In collaboration with WHO, PEPFAR supported a program in Rwanda through which more than 88 percent of TB patients are now tested for HIV, 61 percent of co-infected patients receive cotrimoxazole preventive therapy, and 36 percent of TB/HIV patients have accessed ART. In Kenya, approximately 30,000 TB patients benefited from joint PEPFAR-WHO support, HIV testing increased from 41 percent to 84 percent, uptake of cotrimoxazole increased from 39 percent to 90 percent, and ART uptake increased from 19 percent to 28 percent.


PEPFAR supports governments and NGOs, including CBOs and FBOs, to conduct intensified TB case-finding among PLWHA at each encounter to ensure early diagnosis and treatment of TB. PEPFAR also supports host country governments to strengthen their TB laboratory capacity by implementing an external quality assurance system for sputum smear microscopy and establishing liquid-culture capacity to promote rapid diagnosis of TB, including smear-negative disease among HIV-infected patients.

Since 2007, PEPFAR has accelerated programming to combat the emerging threat of XDR-TB. Activities include systems strengthening; improving laboratory infrastructure for culture and drug susceptibility testing; TB infection control; and, perhaps most importantly, ongoing efforts to strengthen national TB programs' capacity to carry out basic DOTS programs to reduce the spread of new drug-resistant TB.

Linkages with care programs

PEPFAR also supports a variety of economic-strengthening programs to address the prevention, treatment and care needs of PLWHA and OVCs. These programs enable people infected and affected by HIV/AIDS to provide for themselves and their families with dignity; strengthen the ability of communities and families to look after OVCs; give adolescent OVCs the opportunity to support themselves and, in many cases, their younger siblings; and empower women and girls to avoid risky behavior that can lead to HIV infection.

Counseling and Testing

Knowing one's status provides a gateway for critical prevention, treatment, and care. Millions of people must be tested in order for PEPFAR to meet its ambitious prevention, treatment and care goals. As noted previously, PEPFAR programs have worked to ensure that counseling and testing is targeted to those at increased risk of HIV infection such as TB patients and women seeking PMTCT services.
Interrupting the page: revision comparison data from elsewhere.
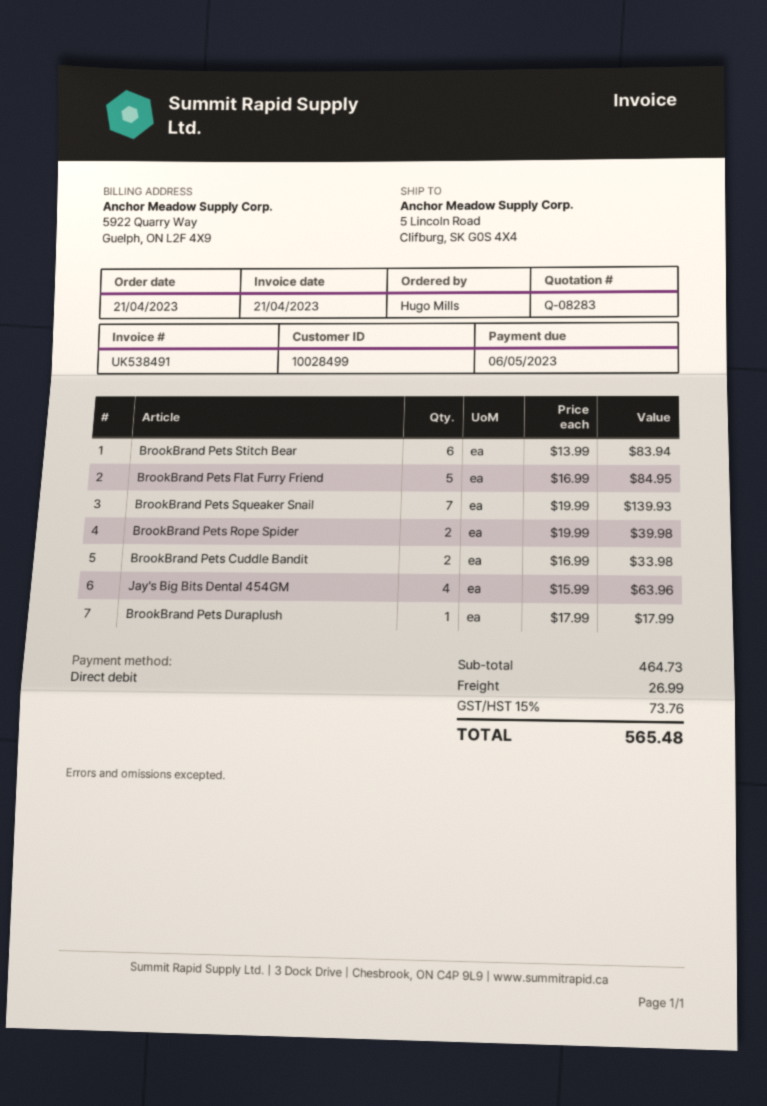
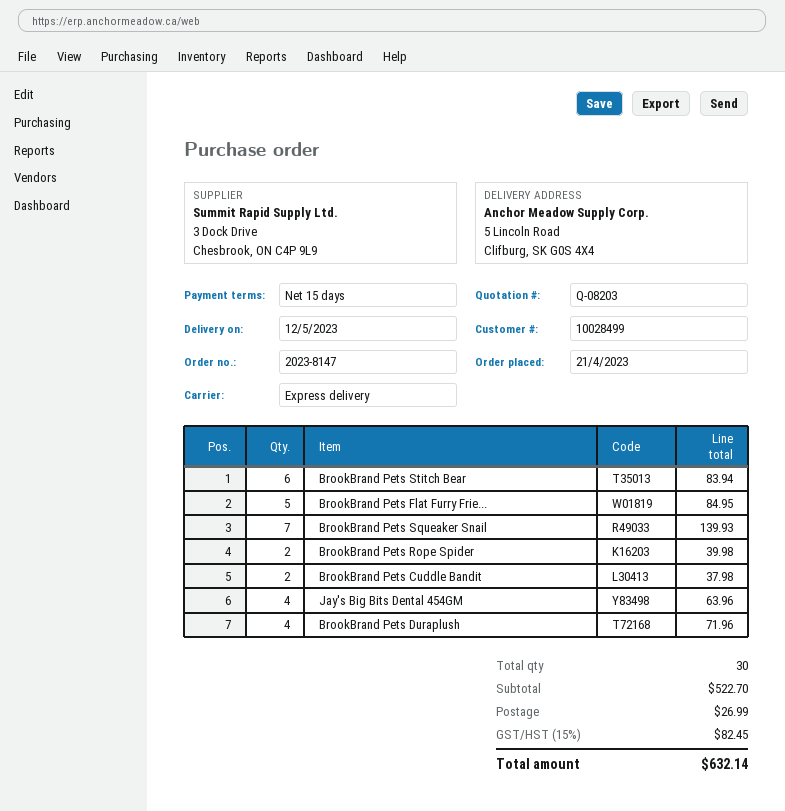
quote number: Q-08283 -> Q-08203
BrookBrand Pets Cuddle Bandit: 2 for 33.98 -> 2 for 37.98
BrookBrand Pets Duraplush: 1 for 17.99 -> 4 for 71.96
subtotal: 464.73 -> 522.70
tax: 15% = 73.76 -> 15% = 82.45
total: 565.48 -> 632.14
Table 18 shows achievements in FY2008. PEPFAR invested approximately $216 million in counseling and testing in settings other than PMTCT in FY2008, or about 6.7 percent of program funding in the focus countries.

Table 19 shows the cumulative progress achieved by PEPFAR-supported programs. These programs have far exceeded the target of 30 million, supporting nearly 57 million counseling and testing encounters through FY2008. Among these, nearly 16 million encounters were with women seeking PMTCT interventions, a key target population.
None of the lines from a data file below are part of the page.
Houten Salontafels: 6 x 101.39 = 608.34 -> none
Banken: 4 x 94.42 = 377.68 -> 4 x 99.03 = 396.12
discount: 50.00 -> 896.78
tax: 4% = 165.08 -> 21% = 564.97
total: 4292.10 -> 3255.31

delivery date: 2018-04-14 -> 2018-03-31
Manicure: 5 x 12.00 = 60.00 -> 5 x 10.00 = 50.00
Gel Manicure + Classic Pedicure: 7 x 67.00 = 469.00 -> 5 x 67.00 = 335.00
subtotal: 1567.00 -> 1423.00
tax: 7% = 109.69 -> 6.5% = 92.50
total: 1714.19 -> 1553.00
A key barrier to the universal knowledge of serostatus is the lack of routine testing in medical settings, including TB and STI clinics, ANCs, and hospitals. In many countries, studies have found that 50 percent to 80 percent of hospital and TB patients are infected with HIV; many of these patients are in urgent need of treatment. PEPFAR has worked with host nations to build support for the model of routine "opt-out" provider-initiated testing, where, in selected health care settings, all patients are tested for HIV unless they refuse. Most PEPFAR focus countries have now adopted opt-out testing policies, but without successful implementation of opt-out testing, it will be impossible to achieve success in prevention, treatment and care. PEPFAR has also contributed to WHO's development of guidelines for counseling and testing in health care settings.

Another key policy trend in many nations that PEPFAR has supported is the use of rapid HIV tests which improve the likelihood that those who are tested will actually receive their results. All of the focus countries now have policies supporting the use of rapid tests, though opportunities for improvement in implementation of these policies remain.